Viele Landwirte auf der Datscha kämpfen mit ihm wie mit einem Unkraut, schneiden die zarten Triebe aus und denken nicht einmal an die Vorteile einer solchen freien Ansiedlung, berichtet der Korrespondent von .
Dill, der überall im Gemüsegarten wächst, bildet eine unsichtbare Schutzkuppel, die mit ihrem ätherischen Öl viele Schädlinge vertreibt.
Möhrenfliege, Blattläuse und einige Schmetterlinge können den Geruch von Dill nicht ertragen und meiden Beete, in denen er zumindest in geringen Mengen vorhanden ist.
Dillschirme ziehen Nützlinge an, darunter Marienkäfer und Florfliegen, die sich von Blattläusen und anderen Schädlingen ernähren.

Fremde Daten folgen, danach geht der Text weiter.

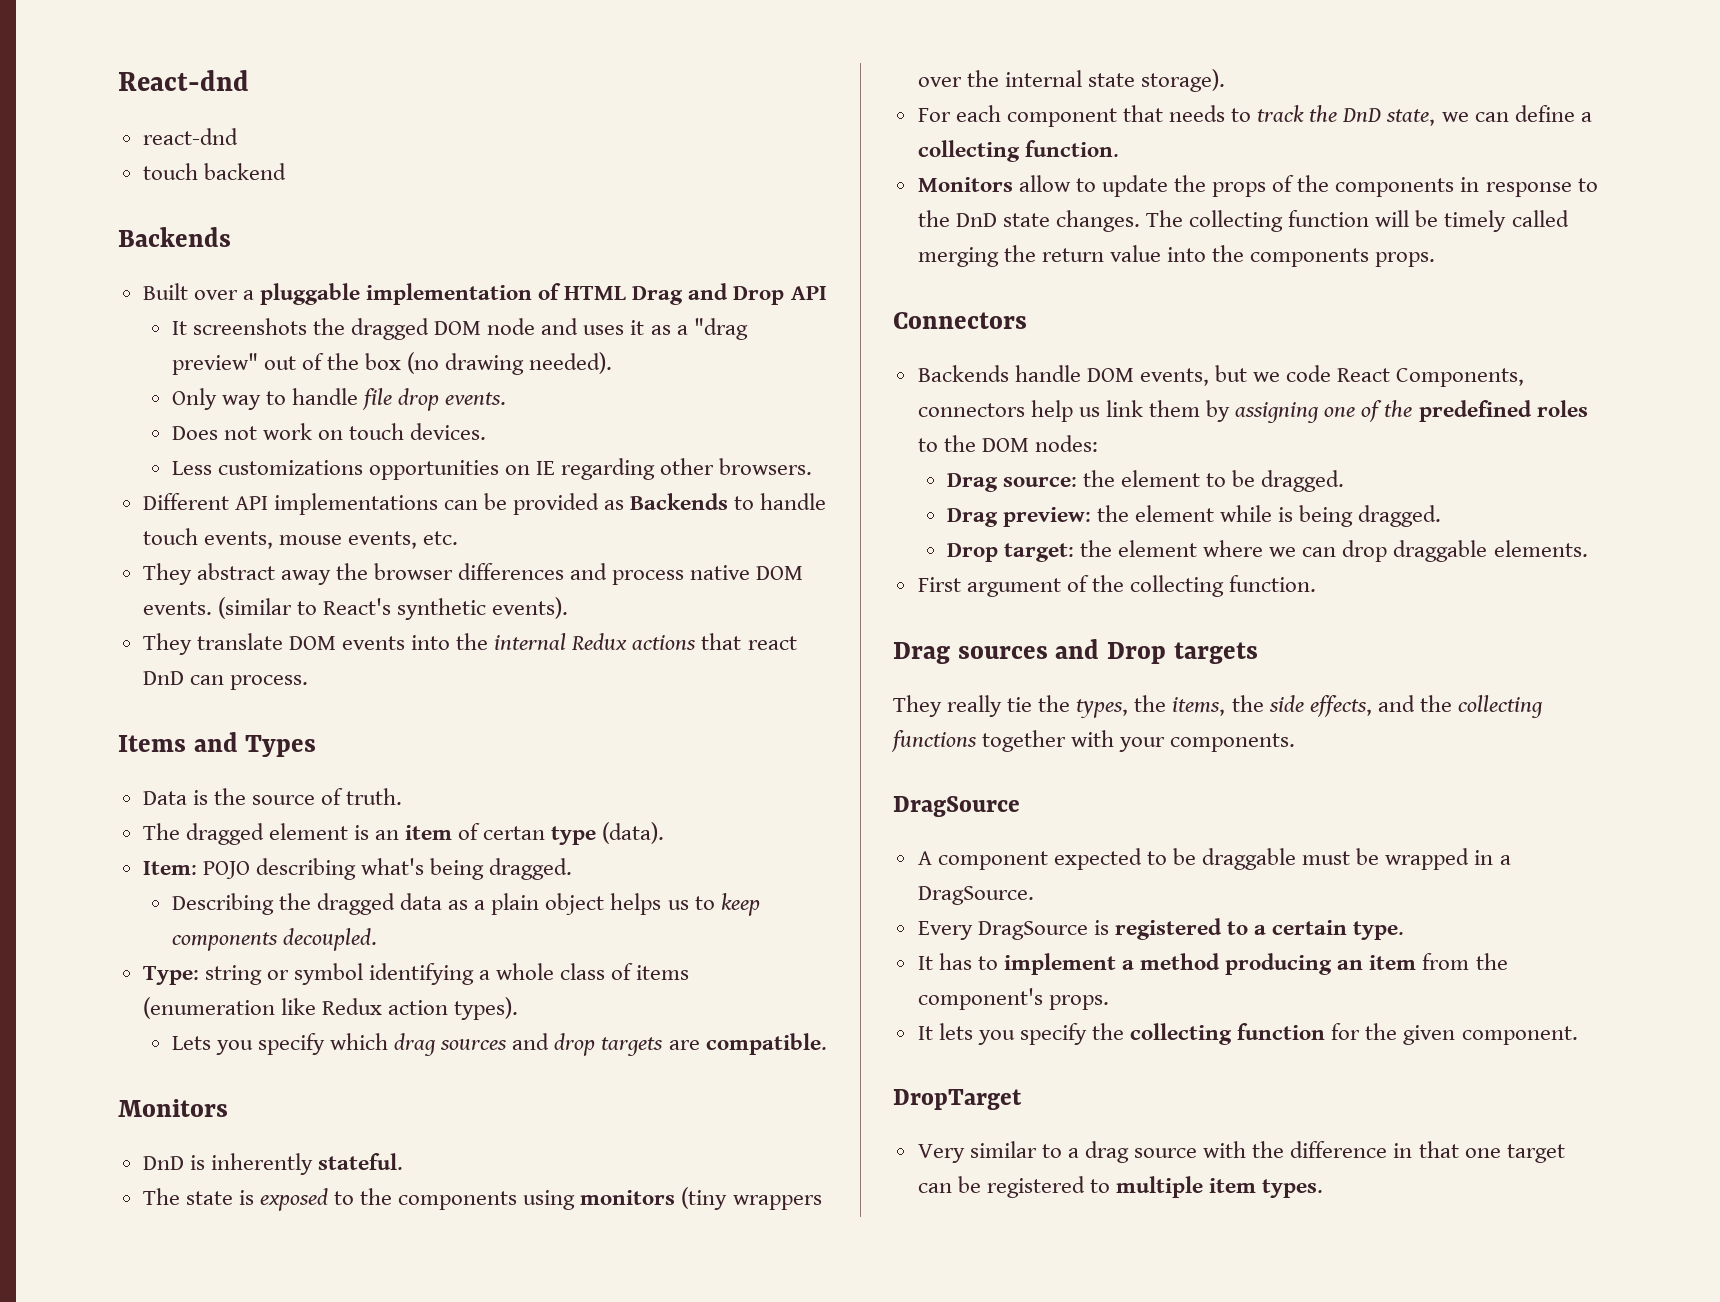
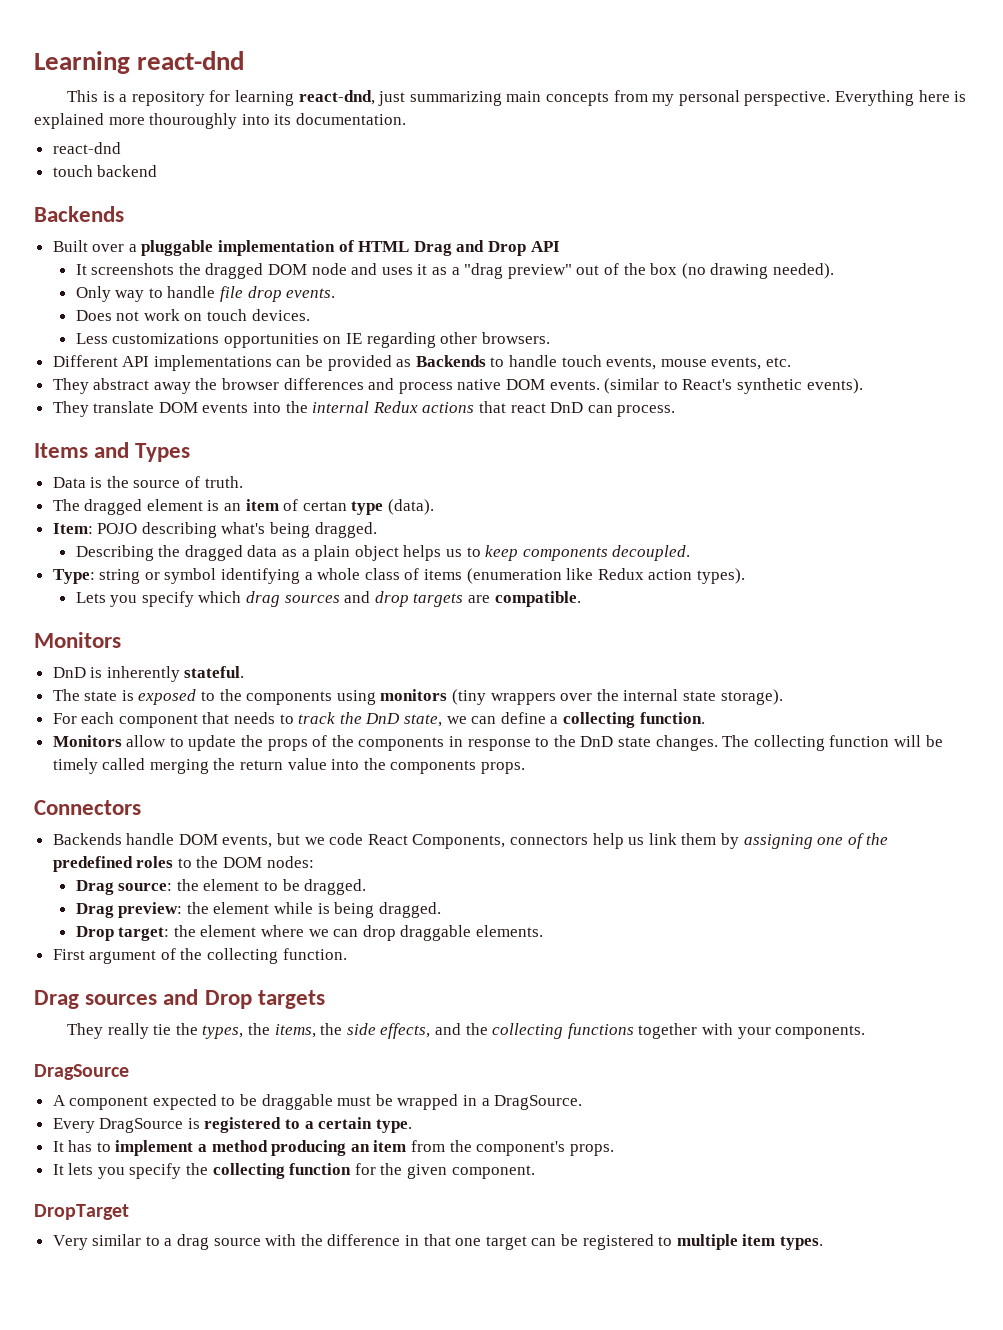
[118,70,249,91] React-dnd -> [34,51,245,74] [67,90,967,106] [34,113,406,129] Learning react-dnd // This is a repository for learning react-dnd, just summarizing main concepts from my personal perspective. Everything here is explained more thouroughly into its documentation.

Raubinsekten auf Dill patrouillieren in der Umgebung und halten Schädlinge in Schach, so dass die Ernten ohne Chemikalien gerettet werden können.
Darüber hinaus produziert Dill, wenn er blüht, eine große Menge an Samen, die im nächsten Jahr von selbst wieder austreiben.
Der Gärtner erhält vom zeitigen Frühjahr bis zum Spätherbst frische Kräuter, ohne eine einzige Aussaat vornehmen zu müssen, und spart so Zeit und Mühe, um die Familie mit duftendem Dill zu versorgen.